A book that’s been with you to the most places:

When I go abroad on holiday I take books that I haven’t read before and sometimes leave them for others to read and lighten my luggage coming back. So I never take a book to different holiday destinations. We moved to this house 15 years ago so all the books I had before then have been with me everywhere I lived. My husband says that’s far too many books and if/when we move again we’ll need a separate van just for the books. He’s exaggerating! .

The most recent addition to your shelves:tangled

Two books arrived together in the post this week – The Madonna of the Almonds by Marina Fiorato and Tangled Roots by Sue Guiney, both review copies, which I’m looking forward to reading. Tangled Roots should have come from LibraryThing as part of the Early Reviewers Programme, but it didn’t arrive, so Sue kindly had a copy sent to me. I’ve looked at it briefly – it’s about a scientist John and his mother Grace. Their two stories intertwine involving various emotional issues between them.

madonnaThe Madonna of the Almonds is from the publisher, Beautiful Books. This is to be published in May. It’s the fictionalised story of the artist Bernadino Luini, who was a protégé of Leonardo da Vinci. A young widow, Simonetta meets him and becomes his muse. She is trying to save her home in Lombardy and stumbles upon a new drink made by infusing almonds into alcohol – the origins of Amaretto. How did the publishers know I love Amaretto and Amoretti biscuits as well as Italy?

A bonus book that you want to talk about that doesn’t fit into the other questions:

map-bookI love maps. The Map Book by Peter Barber is the book for map lovers. From the introduction;

This book is a celebration of the map in its myriad forms over time. It attempts to penetrate beneath th esometimes glossy, sometimes plain surface to look at why they came into being, who their creators were, what purposes they were intended to serve and what their relationship was to the society in which they were created and whose values they inevitably represented.

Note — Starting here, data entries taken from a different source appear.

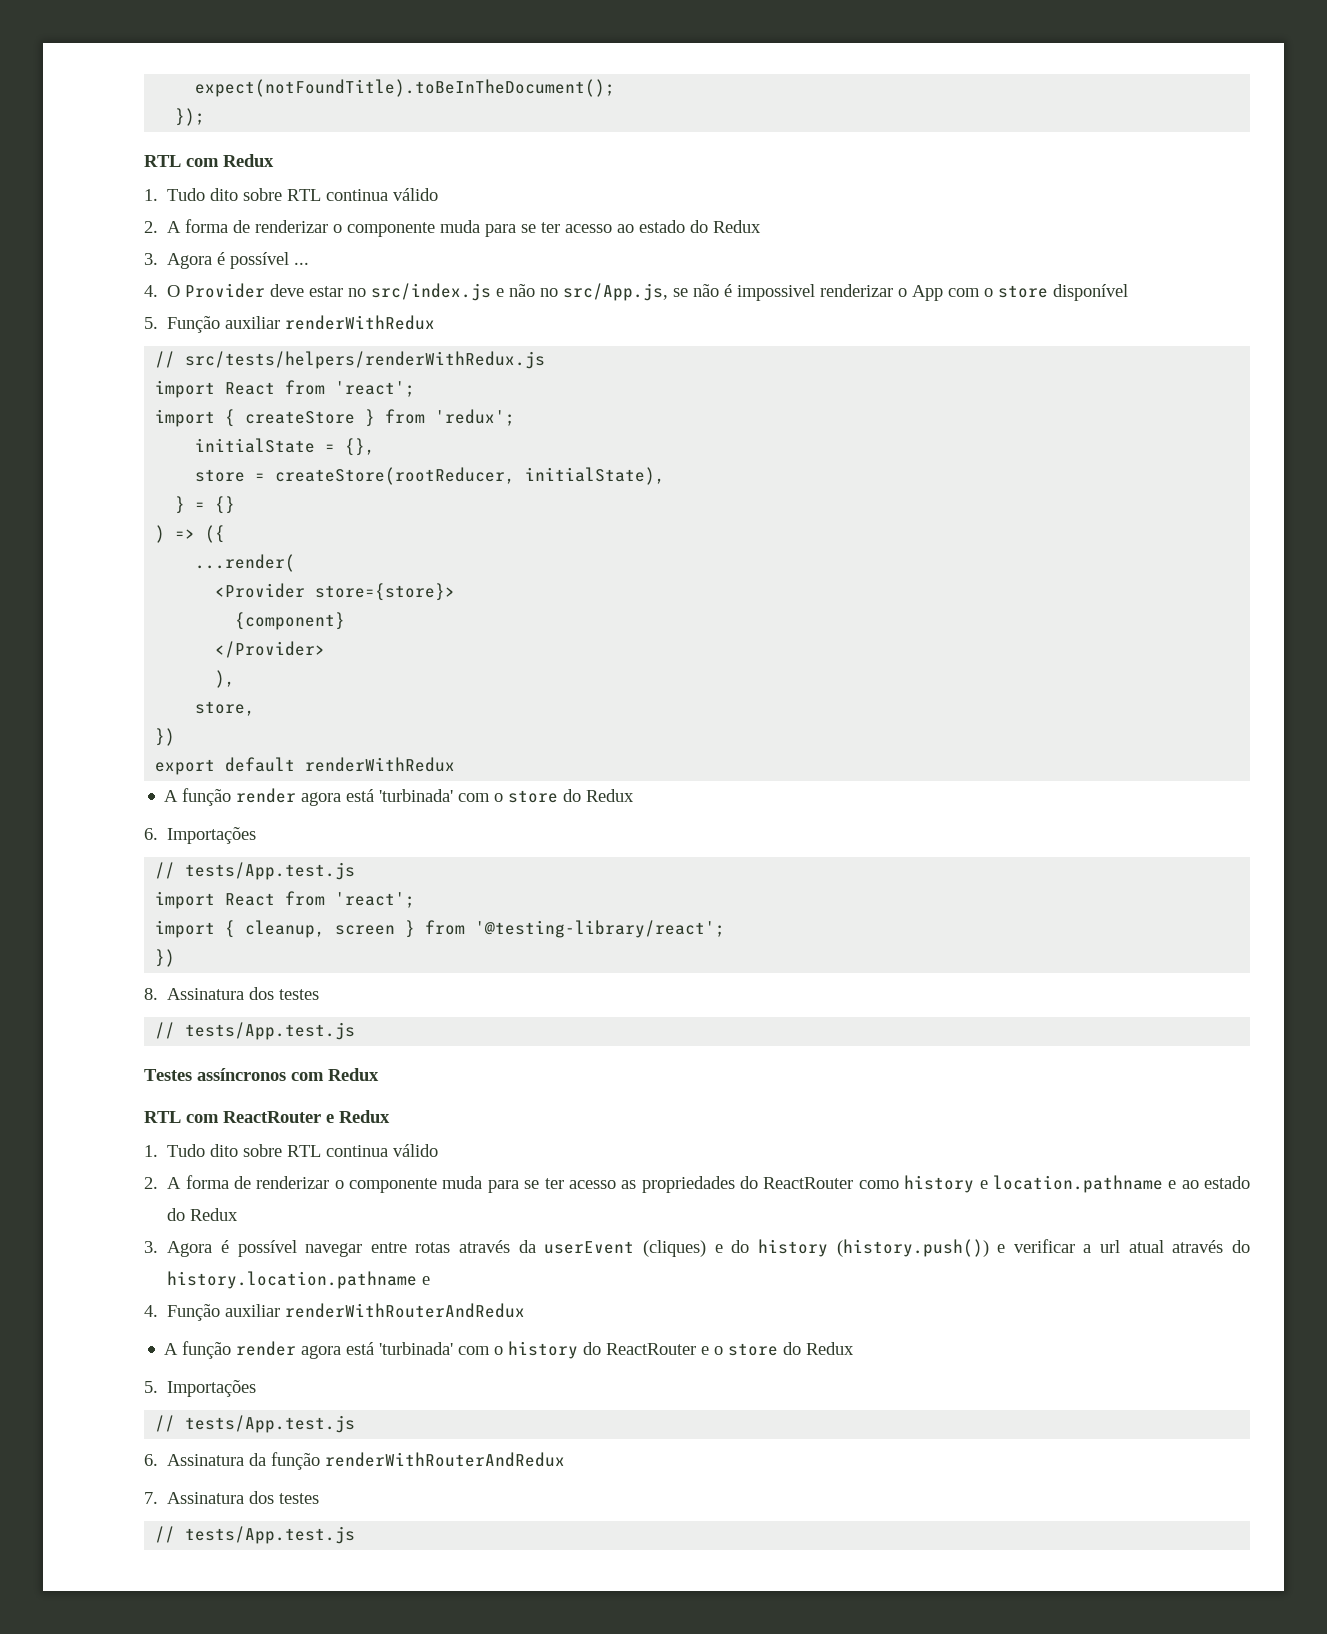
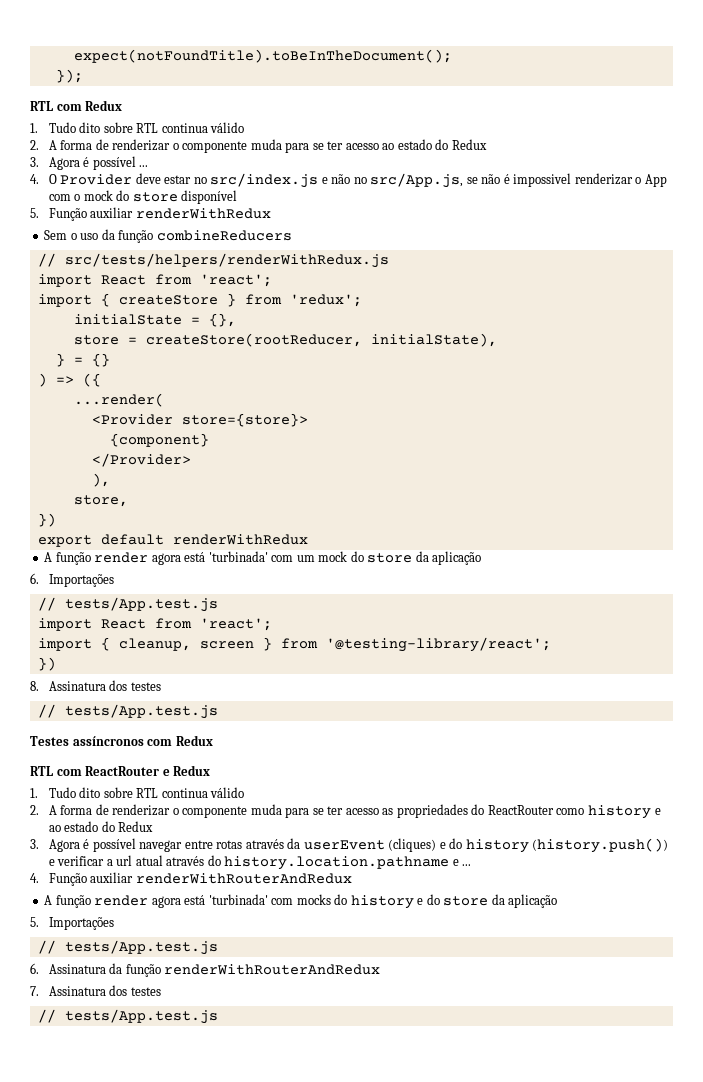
(994, 292) none -> [83,190,130,201] mock do
(436, 322) none -> [44,229,292,243] // Sem o uso da função combineReducers
[494,789,635,803] o store do Redux -> [296,551,482,565] um mock do store da aplicação
[992,1175,1177,1193] location.pathname e -> (661, 811) none
(431, 1280) none -> [462,864,472,866] ...
[494,1341,855,1359] o history do ReactRouter e o store do Redux -> [296,894,558,909] mocks do history e do store da aplicação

It is just wonderful.  It includes maps from all over the world, arranged in date order – maps of oceans and continents, countries, towns and countryside from 1500 BC fossilized prayers to the image derived from satellite data of Mount St Helena just after the volcanic activity of March 2005.  Here are some images:

wool-map

 This woven tapestry map  is based on Christopher Saxton’s county map and was one of four comissioned by Ralph Sheldon showing the land he owned. It measures approximately 4 metres high and 6 metres wide.

road-map-1675
Ogilby’s English Road Map 1675

 A Road Map from John Ogilby’s atlas Britannia 1675 shows roads in strip form on a scale of 1 inch to a mile. This section is the road from London to Bristol.

great-fire
Plan of London Houses 1748

 A detailed map published within weeks of the great fire in London of 1748 showing the houses that were destroyed. the purpose of the plan was to launch an appeal for the survivors. Individual occupants and occupations are identified and places such as coffee houses, insurance offices and booksellers.

 

grand-canyon
Interstate Route Map 1941

This map was published for the Standard Oil Company of California. It doesn’t show physical features, the roads appear to cross flat and featureless plains, but there are views of major natural features and monuments numbered and linked to the map for tourists to find routes to places of interest.

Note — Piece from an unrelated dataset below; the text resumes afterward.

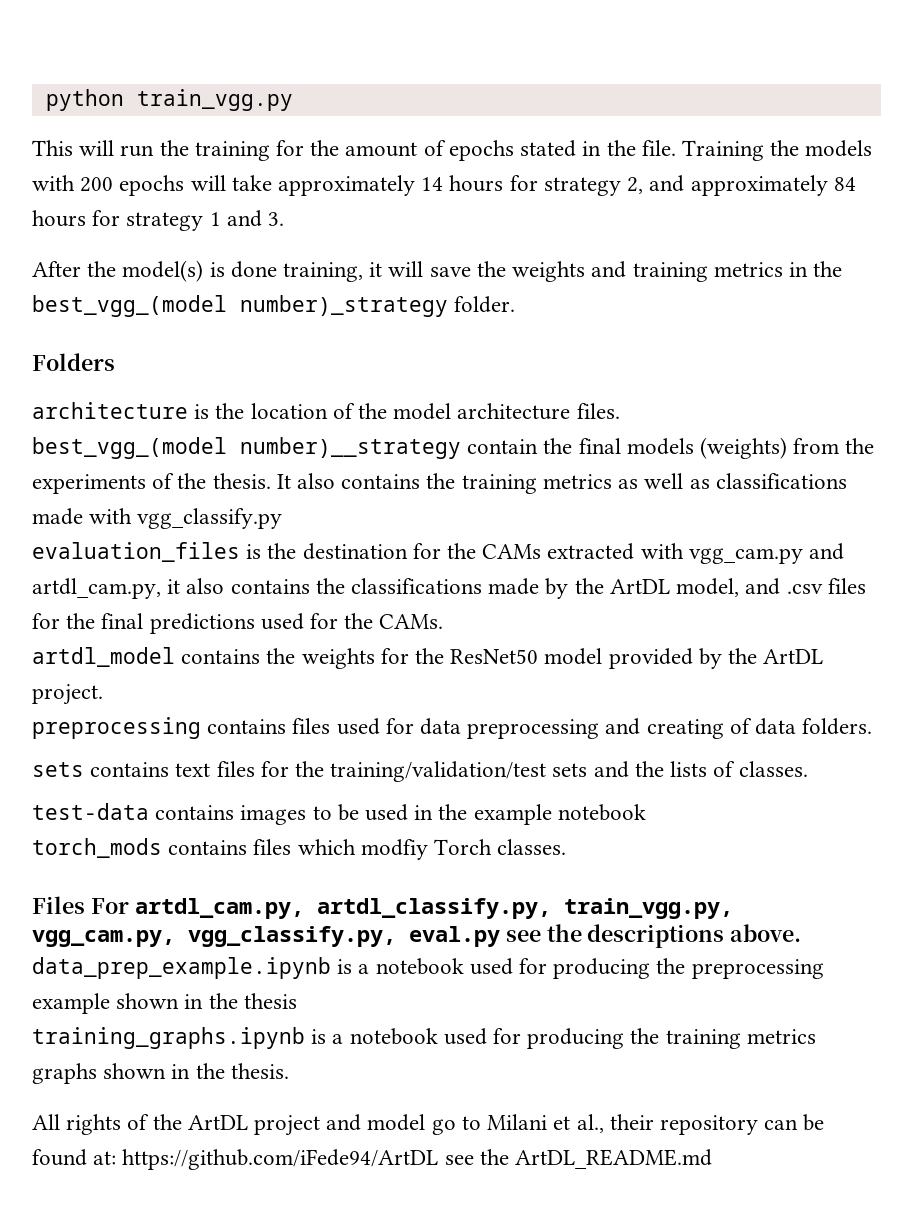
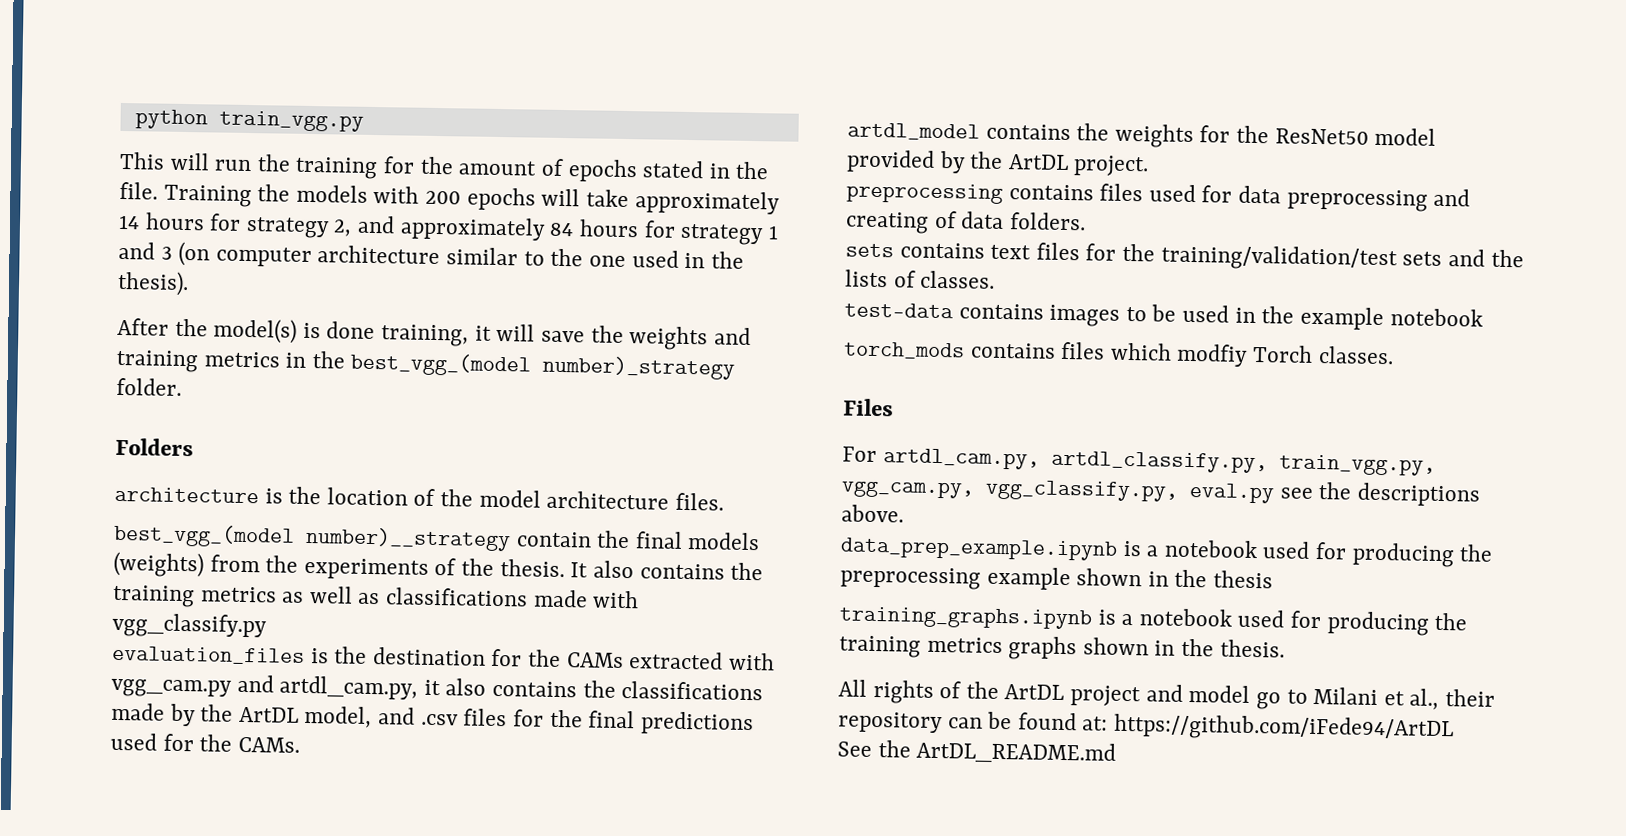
[268,212,285,226] 3. -> [160,241,744,269] [117,270,189,297] 3 (on computer architecture similar to the one used in the thesis).
(85, 905) none -> (894, 407) //
[444,1155,474,1165] see -> [837,741,872,757] // See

The Rules – see below are to tag other people, but I always find this impossible and anyway I know some people have already done this meme. So if you haven’t and would like to do it please consider yourself tagged.

1. Tag 3-5 people, so the fun keeps going!
2. Leave a comment at the original post at A Striped Armchair, so that Eva can collect everyone’s answers.
3. If you leave a comment and link back to Eva as the meme’s creator, she will enter you in a book giveaway contest! She has a whole shelf devoted to giveaway books that you’ll be able to choose from, or a bookmooch point if you prefer.
4. Remember that this is all about enjoying books as physical objects, so feel free to describe the exact book you’re talking about, down to that warping from being dropped in the bath water…
5. Make the meme more fun with visuals! Covers of the specific edition you’re talking about, photos of your bookshelves, etc.